§ **What you are asked to do**: Using the data below, return the stretch from the line that contains "shipping: 39.10 -> 23.77" through the line that contains "total: 615.90 -> 468.80", both included, exactly as it stands and nothing beyond it.

#### Data excerpts

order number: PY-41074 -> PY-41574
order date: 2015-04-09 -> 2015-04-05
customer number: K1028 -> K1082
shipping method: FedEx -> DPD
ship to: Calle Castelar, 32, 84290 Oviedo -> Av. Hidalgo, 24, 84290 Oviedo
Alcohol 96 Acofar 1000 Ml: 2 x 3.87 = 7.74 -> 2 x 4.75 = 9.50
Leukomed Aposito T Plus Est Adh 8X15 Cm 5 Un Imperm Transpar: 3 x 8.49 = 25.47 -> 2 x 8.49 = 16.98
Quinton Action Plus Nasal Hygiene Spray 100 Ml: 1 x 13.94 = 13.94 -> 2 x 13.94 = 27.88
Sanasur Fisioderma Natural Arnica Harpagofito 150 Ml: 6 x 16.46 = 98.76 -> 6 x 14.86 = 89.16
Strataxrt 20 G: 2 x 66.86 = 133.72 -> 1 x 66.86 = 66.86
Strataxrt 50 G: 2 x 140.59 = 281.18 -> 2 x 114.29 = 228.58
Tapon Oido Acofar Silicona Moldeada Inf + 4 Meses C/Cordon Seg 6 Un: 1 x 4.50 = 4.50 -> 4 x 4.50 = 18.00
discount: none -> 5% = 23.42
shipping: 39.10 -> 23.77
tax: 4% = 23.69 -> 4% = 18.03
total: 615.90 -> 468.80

########
#### Data excerpts

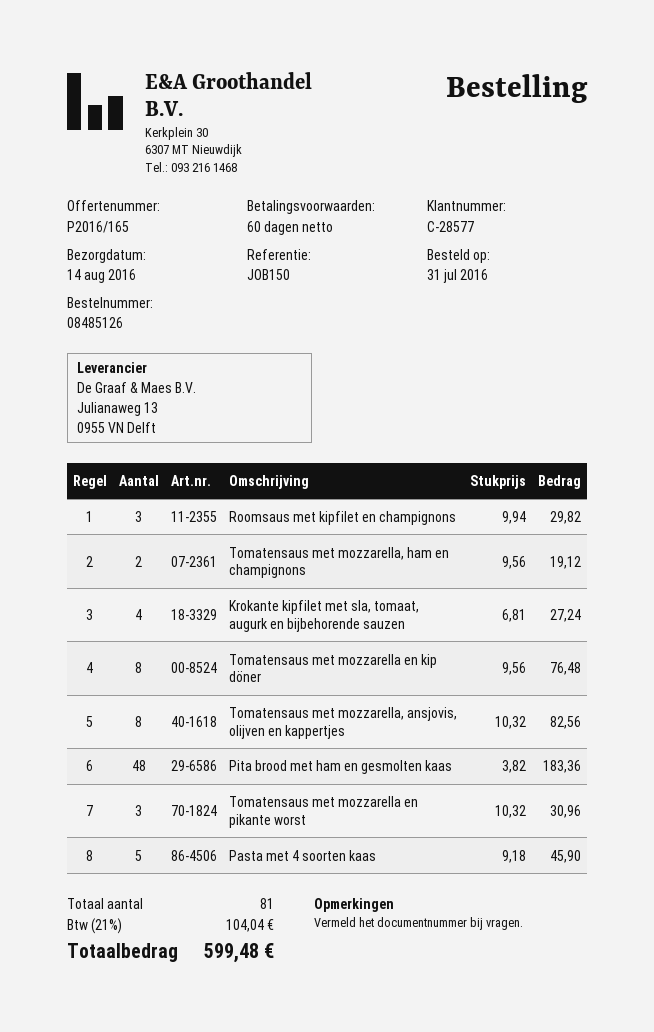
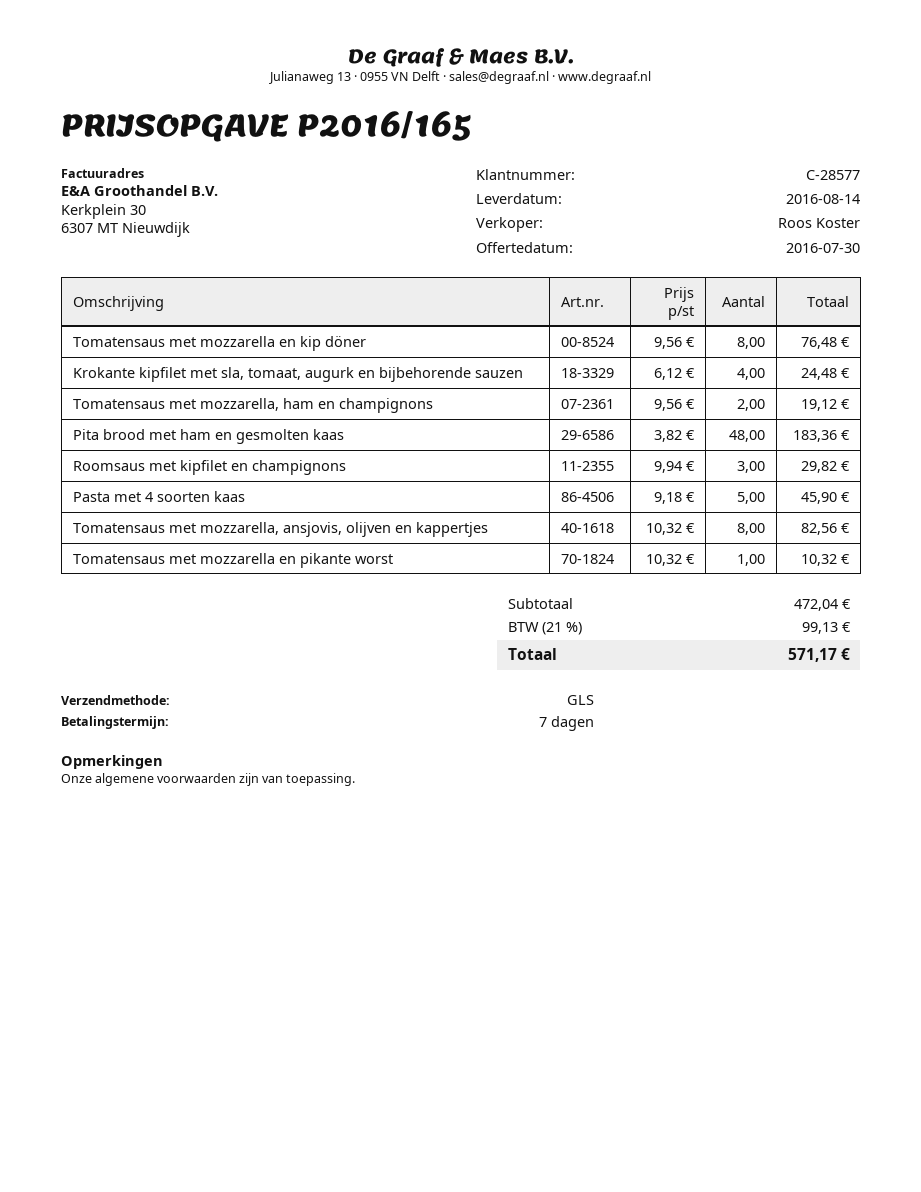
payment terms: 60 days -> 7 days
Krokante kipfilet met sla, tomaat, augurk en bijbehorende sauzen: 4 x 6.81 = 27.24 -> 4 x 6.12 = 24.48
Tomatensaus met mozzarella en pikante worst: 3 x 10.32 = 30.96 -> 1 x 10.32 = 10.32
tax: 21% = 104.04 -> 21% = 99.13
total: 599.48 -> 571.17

########

§ **Your solution**:
shipping: 39.10 -> 23.77
tax: 4% = 23.69 -> 4% = 18.03
total: 615.90 -> 468.80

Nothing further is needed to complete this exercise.